*** Available records ***

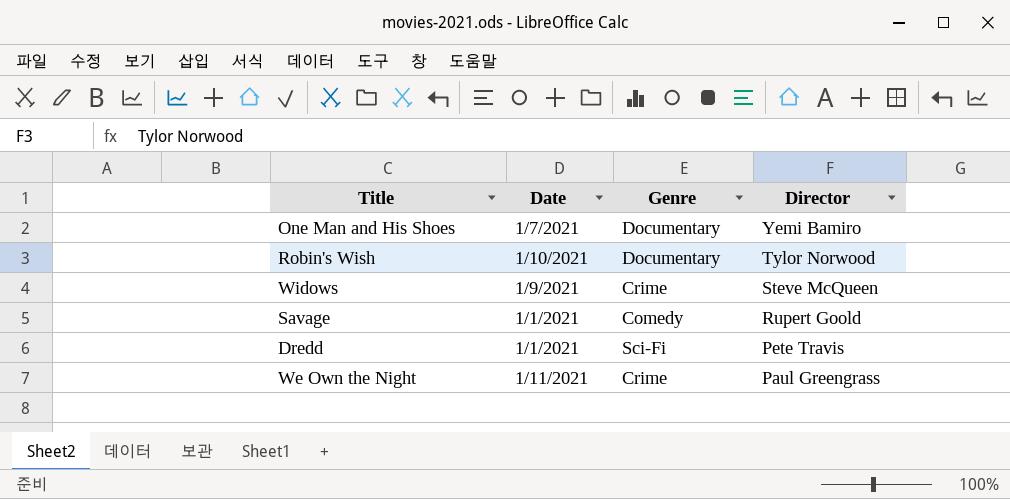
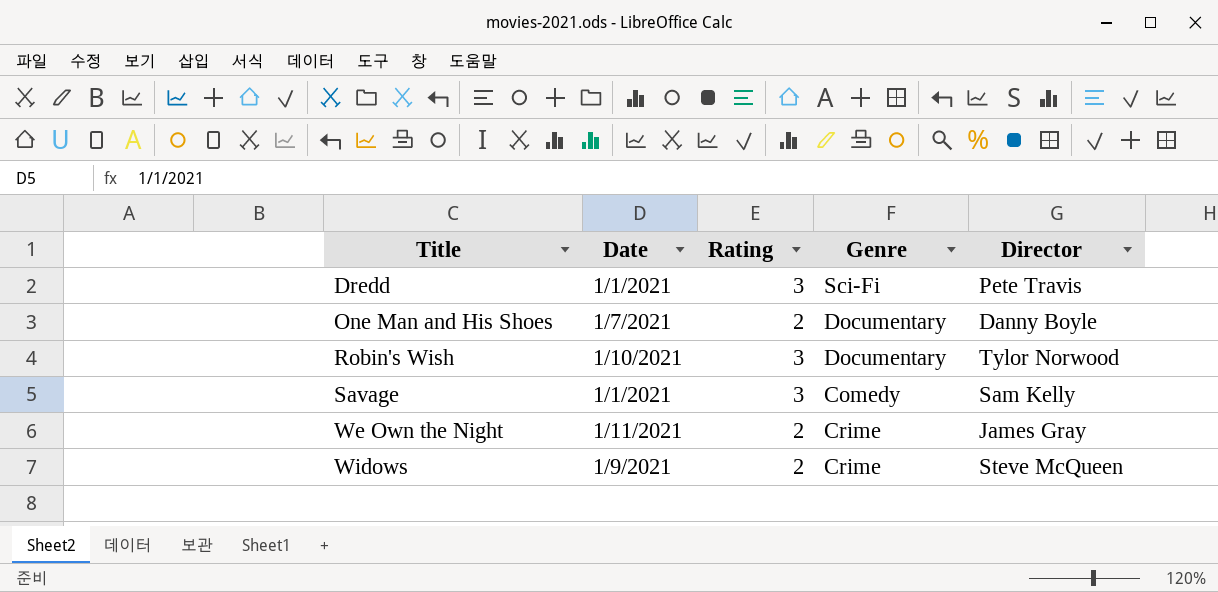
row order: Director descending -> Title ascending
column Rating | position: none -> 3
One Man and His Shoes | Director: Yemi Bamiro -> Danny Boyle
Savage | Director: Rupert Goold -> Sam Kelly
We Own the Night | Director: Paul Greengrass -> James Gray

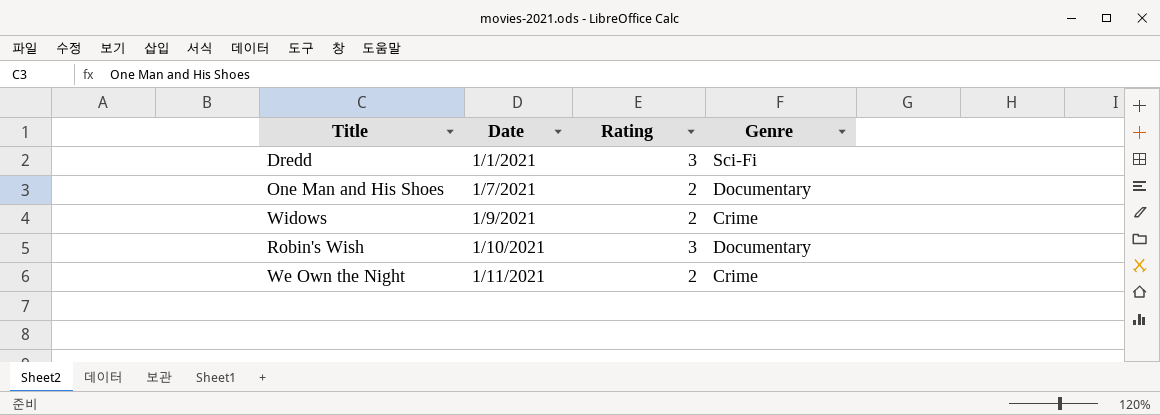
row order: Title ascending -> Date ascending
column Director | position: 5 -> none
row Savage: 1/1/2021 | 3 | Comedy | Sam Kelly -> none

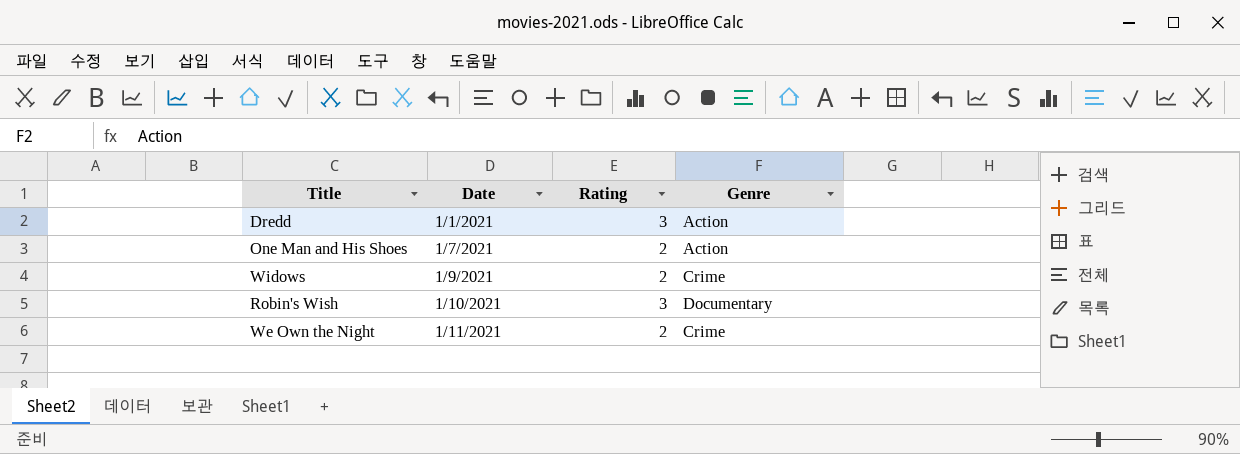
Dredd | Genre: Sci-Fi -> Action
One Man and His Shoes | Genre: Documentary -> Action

*** End of Available records ***
*** Available records ***

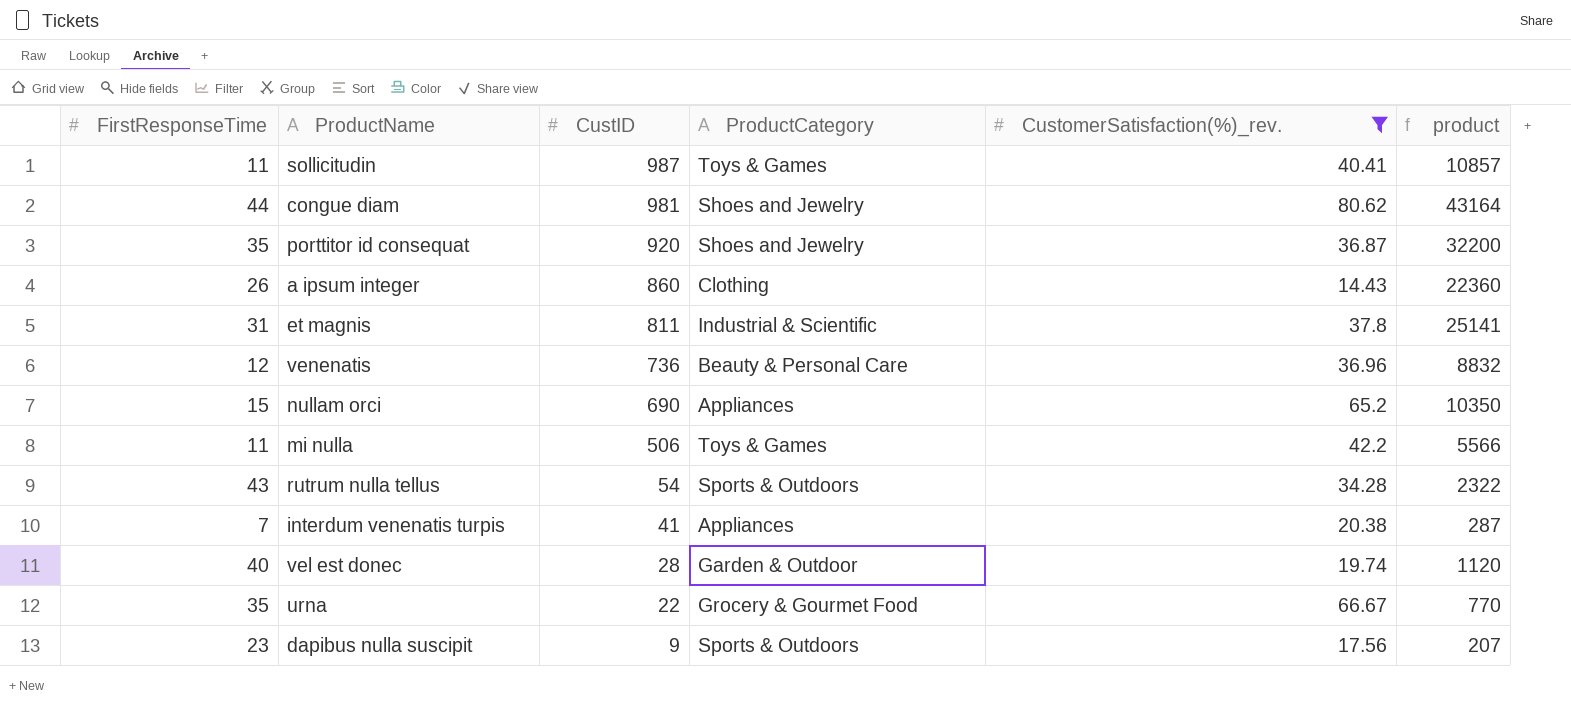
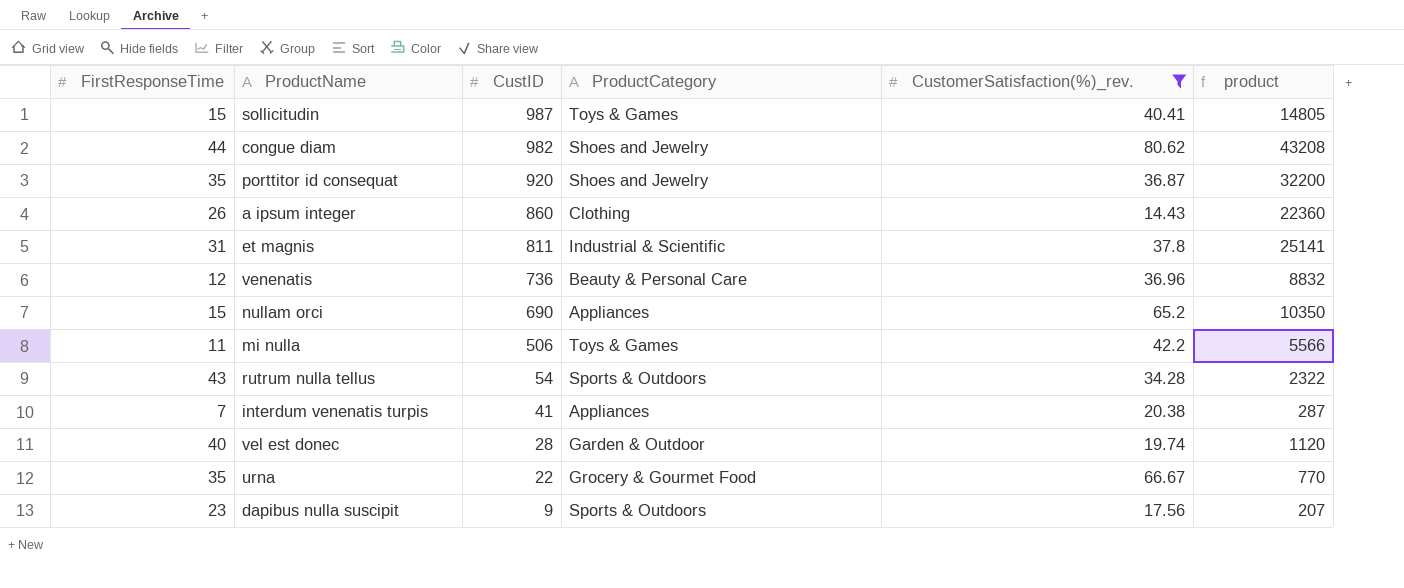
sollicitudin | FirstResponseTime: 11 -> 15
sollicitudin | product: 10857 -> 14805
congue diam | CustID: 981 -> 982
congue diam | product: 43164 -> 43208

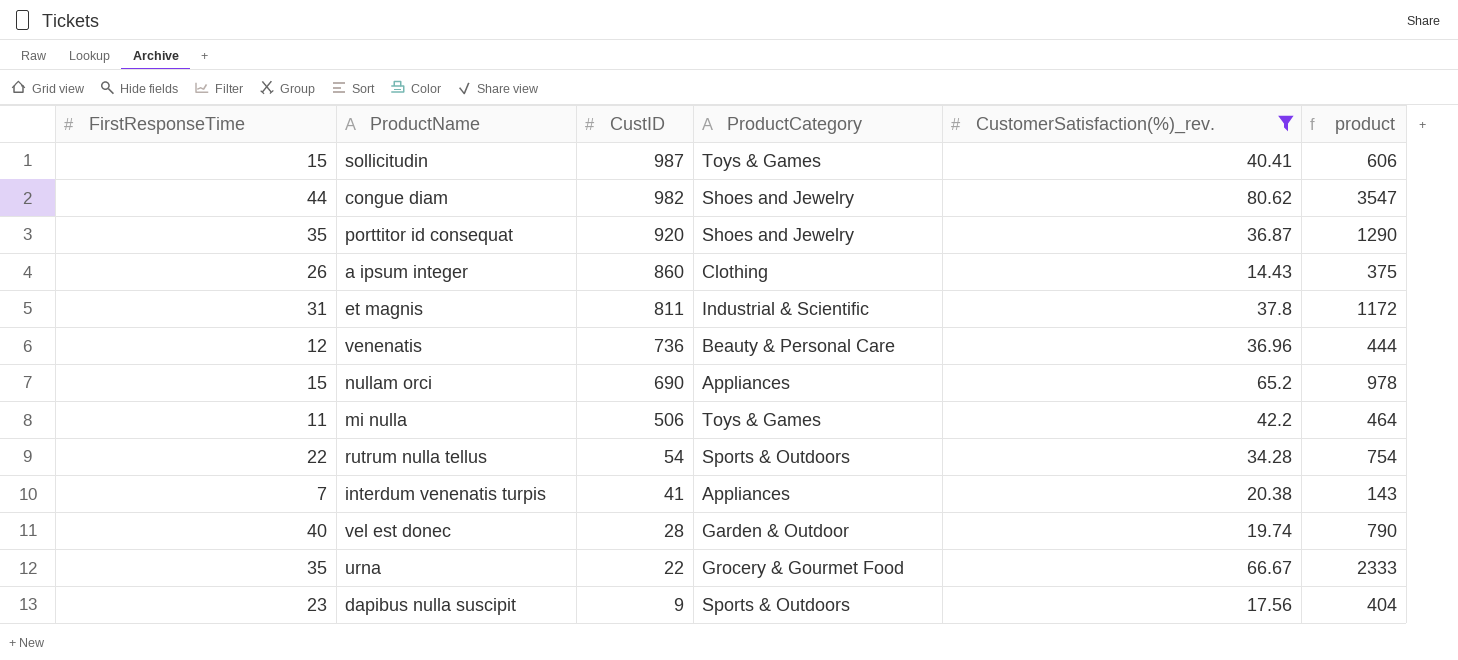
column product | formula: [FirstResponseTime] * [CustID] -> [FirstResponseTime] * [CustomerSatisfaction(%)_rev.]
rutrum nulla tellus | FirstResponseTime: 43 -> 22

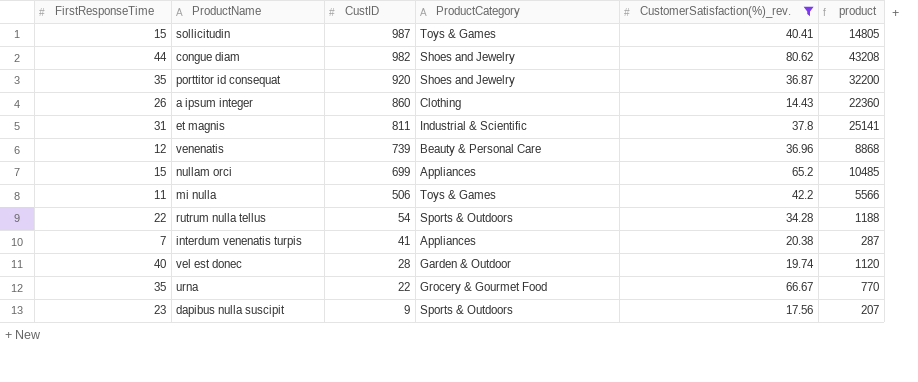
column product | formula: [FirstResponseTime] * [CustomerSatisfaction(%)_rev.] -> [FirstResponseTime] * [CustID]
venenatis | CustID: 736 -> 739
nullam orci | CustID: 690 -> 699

*** End of Available records ***

Your goal – If a line in the records above contains the string "Genre", copy that line out.

Answer –
Dredd | Genre: Sci-Fi -> Action
One Man and His Shoes | Genre: Documentary -> Action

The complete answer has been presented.